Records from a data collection
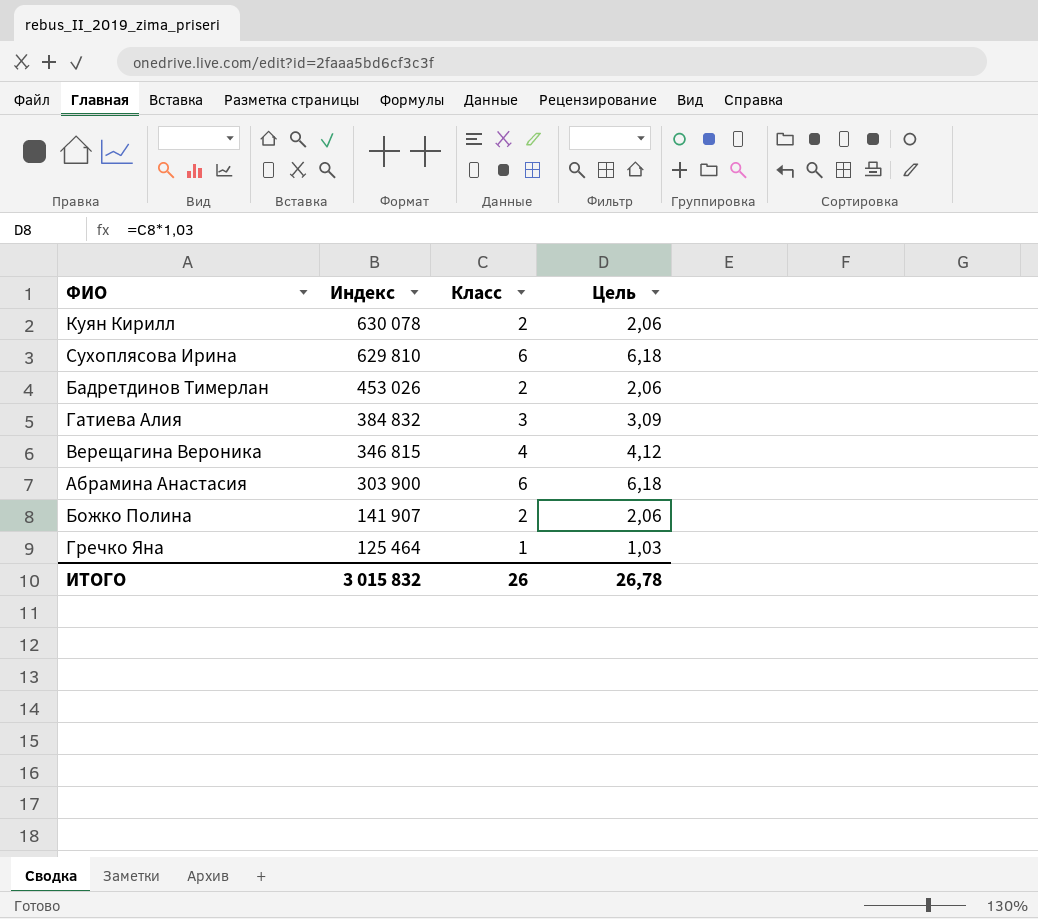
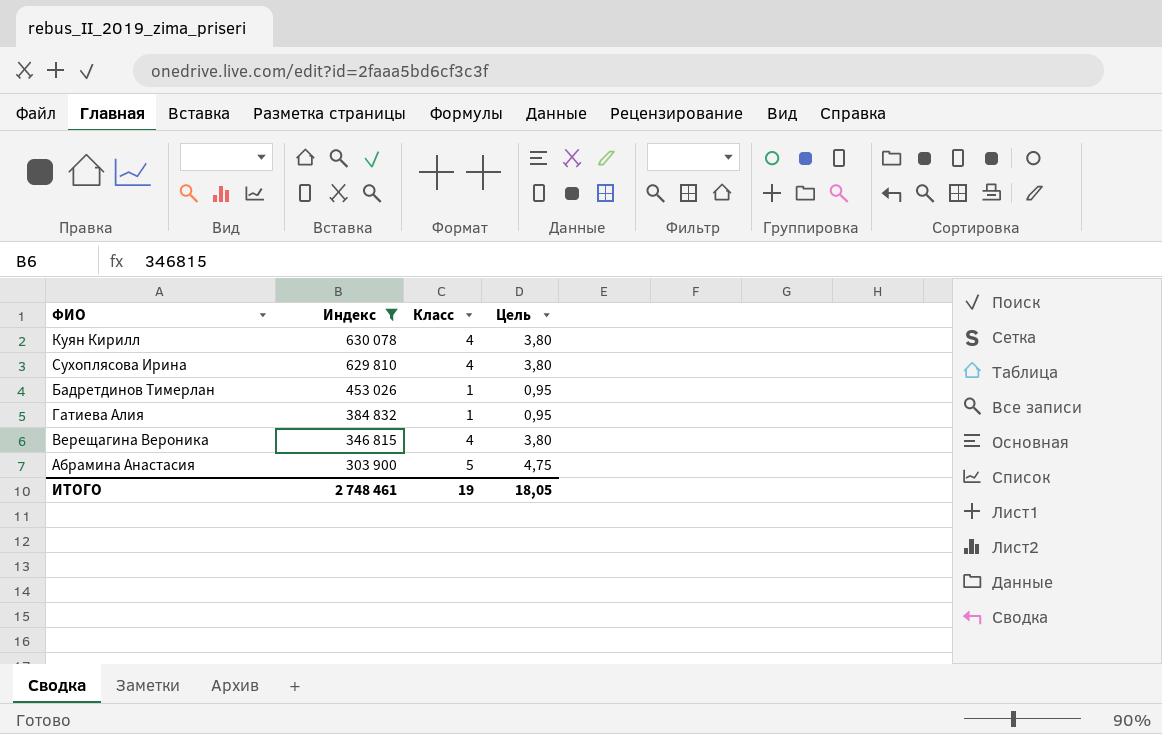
filter: none -> Индекс >= 303 900
column Цель | formula: [Класс] * 1,03 -> [Класс] * 0,95
Куян Кирилл | Класс: 2 -> 4
Сухоплясова Ирина | Класс: 6 -> 4
Бадретдинов Тимерлан | Класс: 2 -> 1
Гатиева Алия | Класс: 3 -> 1
Абрамина Анастасия | Класс: 6 -> 5
ИТОГО | Индекс: 3 015 832 -> 2 748 461
ИТОГО | Класс: 26 -> 19
ИТОГО | Цель: 26,78 -> 18,05

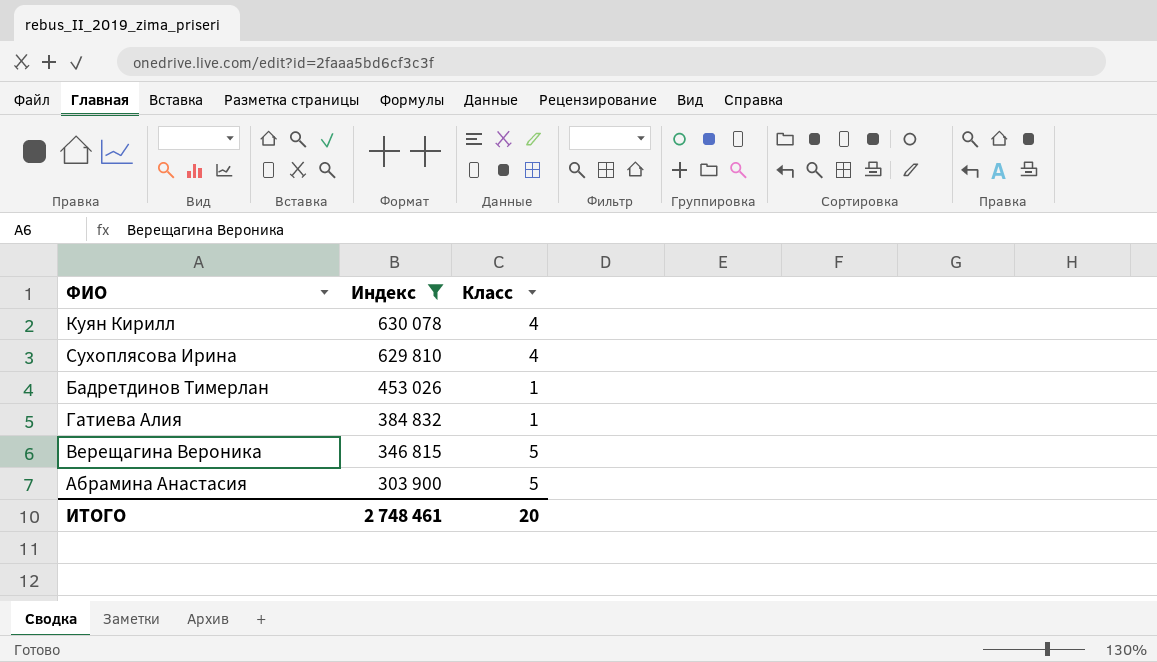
column Цель | formula: [Класс] * 0,95 -> none
Верещагина Вероника | Класс: 4 -> 5
ИТОГО | Класс: 19 -> 20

> [WORK INSTRUCTIONS] A single number is the reply: the count of lines in the entries above that have the word "none".

> [ANSWER AREA] 2